Front-end code change data
----------------------------------------
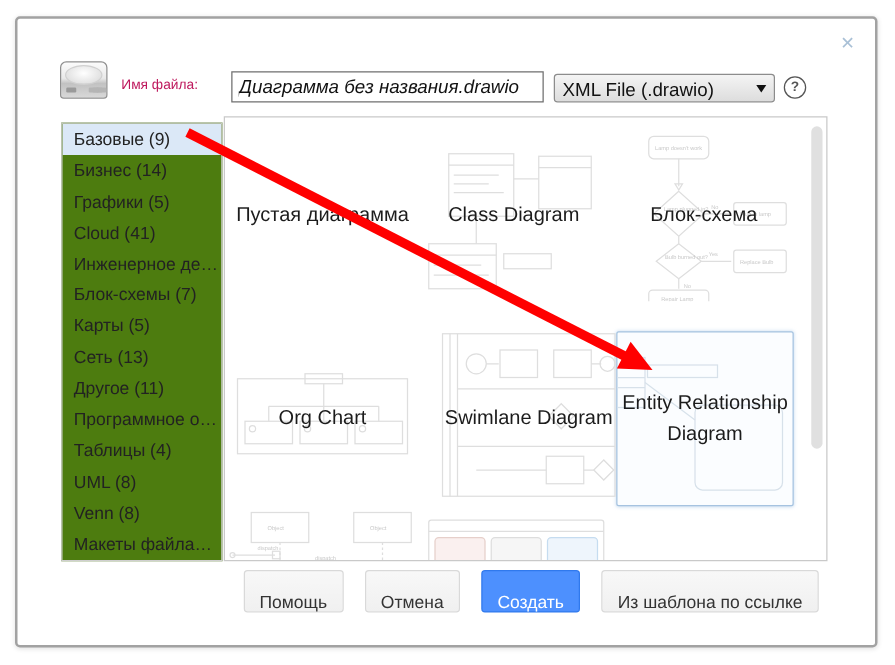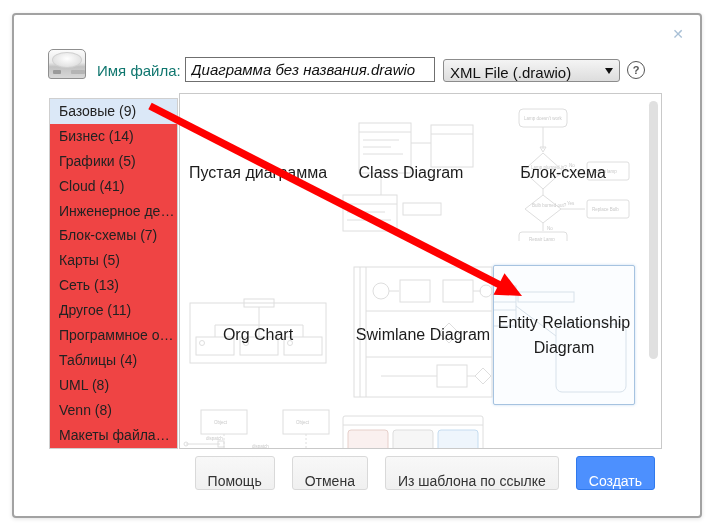--- a/index.html
+++ b/index.html
@@ -25,21 +25,21 @@
   .disk-icon::before{
     content:"";position:absolute;left:3px;top:2px;right:3px;height:14px;
     border-radius:50%;background:radial-gradient(ellipse at 50% 40%,#ffffff 0%,#e2e2e2 70%,#cfcfcf 100%);
     border:1px solid #d0d0d0;
   }
   .disk-icon::after{
     content:"";position:absolute;left:4px;bottom:4px;width:8px;height:4px;
     background:#9a9a9a;border-radius:1px;
     box-shadow:18px 0 0 #b5b5b5,21px 0 0 #b5b5b5,24px 0 0 #b5b5b5;
   }
-  .file-label{position:absolute;left:83px;top:47px;font-size:15px;color:#0f766e;}
+  .file-label{position:absolute;left:83px;top:47px;font-size:11px;color:#be185d;}
   .file-input{
     position:absolute;left:171px;top:42px;width:250px;height:25px;box-sizing:border-box;
     border:1px solid #6f6f6f;border-radius:0;font-size:15px;padding:1px 5px;
     font-family:"Liberation Sans","DejaVu Sans",sans-serif;color:#111;background:#fff;font-style:italic;
   }
   .select-wrap{position:absolute;left:429px;top:44px;width:177px;height:23px;}
   .file-select{
     width:100%;height:100%;box-sizing:border-box;-webkit-appearance:none;appearance:none;
     border:1px solid #8c8c8c;border-radius:3px;background:linear-gradient(#f4f4f4,#dddddd);
     font-size:15px;padding:4px 20px 0 6px;color:#111;
@@ -51,21 +51,21 @@
     border-top:6px solid #111;
   }
   .help-circle{
     position:absolute;left:613px;top:46px;width:16px;height:16px;border-radius:50%;
     border:1.5px solid #555;color:#555;font-size:11px;font-weight:bold;
     text-align:center;line-height:16px;cursor:pointer;background:#fff;box-sizing:content-box;
   }
   
   .sidebar{
     position:absolute;left:35px;top:83px;width:129px;height:351px;box-sizing:border-box;
-    border:1px solid #cfcfcf;background:#ef4444;overflow:hidden;
+    border:1px solid #cfcfcf;background:#4d7c0f;overflow:hidden;
   }
   .cat{
     height:24.9px;line-height:24.9px;padding:0 0 0 9px;font-size:14px;color:#222;
     white-space:nowrap;overflow:hidden;cursor:pointer;
   }
   .cat.selected{background:#dbe8f7;}
   
   .panel{
     position:absolute;left:165px;top:78px;width:483px;height:356px;box-sizing:border-box;
     border:1px solid #c9c9c9;background:#fff;overflow:hidden;
@@ -268,22 +268,22 @@
       <rect x="213" y="36" width="40" height="26" rx="3" fill="#f6f6f6" stroke="#dddddd"></rect>
       <rect x="258" y="36" width="40" height="26" rx="3" fill="#eef5fc" stroke="#c5dcf0"></rect>
     </svg>
 
     <div class="scroll-thumb"></div>
   </div>
 
   <div class="footer">
     <button class="btn">Помощь</button>
     <button class="btn">Отмена</button>
+    <button class="btn primary">Создать</button>
     <button class="btn">Из шаблона по ссылке</button>
-    <button class="btn primary">Создать</button>
   </div>
 
 </div>
 
 <svg class="arrow-svg" width="716" height="532" viewBox="0 0 716 532">
   <line x1="150" y1="106" x2="500" y2="285" stroke="#ff0000" stroke-width="7.5"></line>
   <polygon points="522,296 493.5,294.7 504.5,273.3" fill="#ff0000"></polygon>
 </svg>
 
 </body></html>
----------------------------------------
◆ Activity
Scan the data, and report each line that uses the word "primary".

◆ Exercise result
+    <button class="btn primary">Создать</button>
-    <button class="btn primary">Создать</button>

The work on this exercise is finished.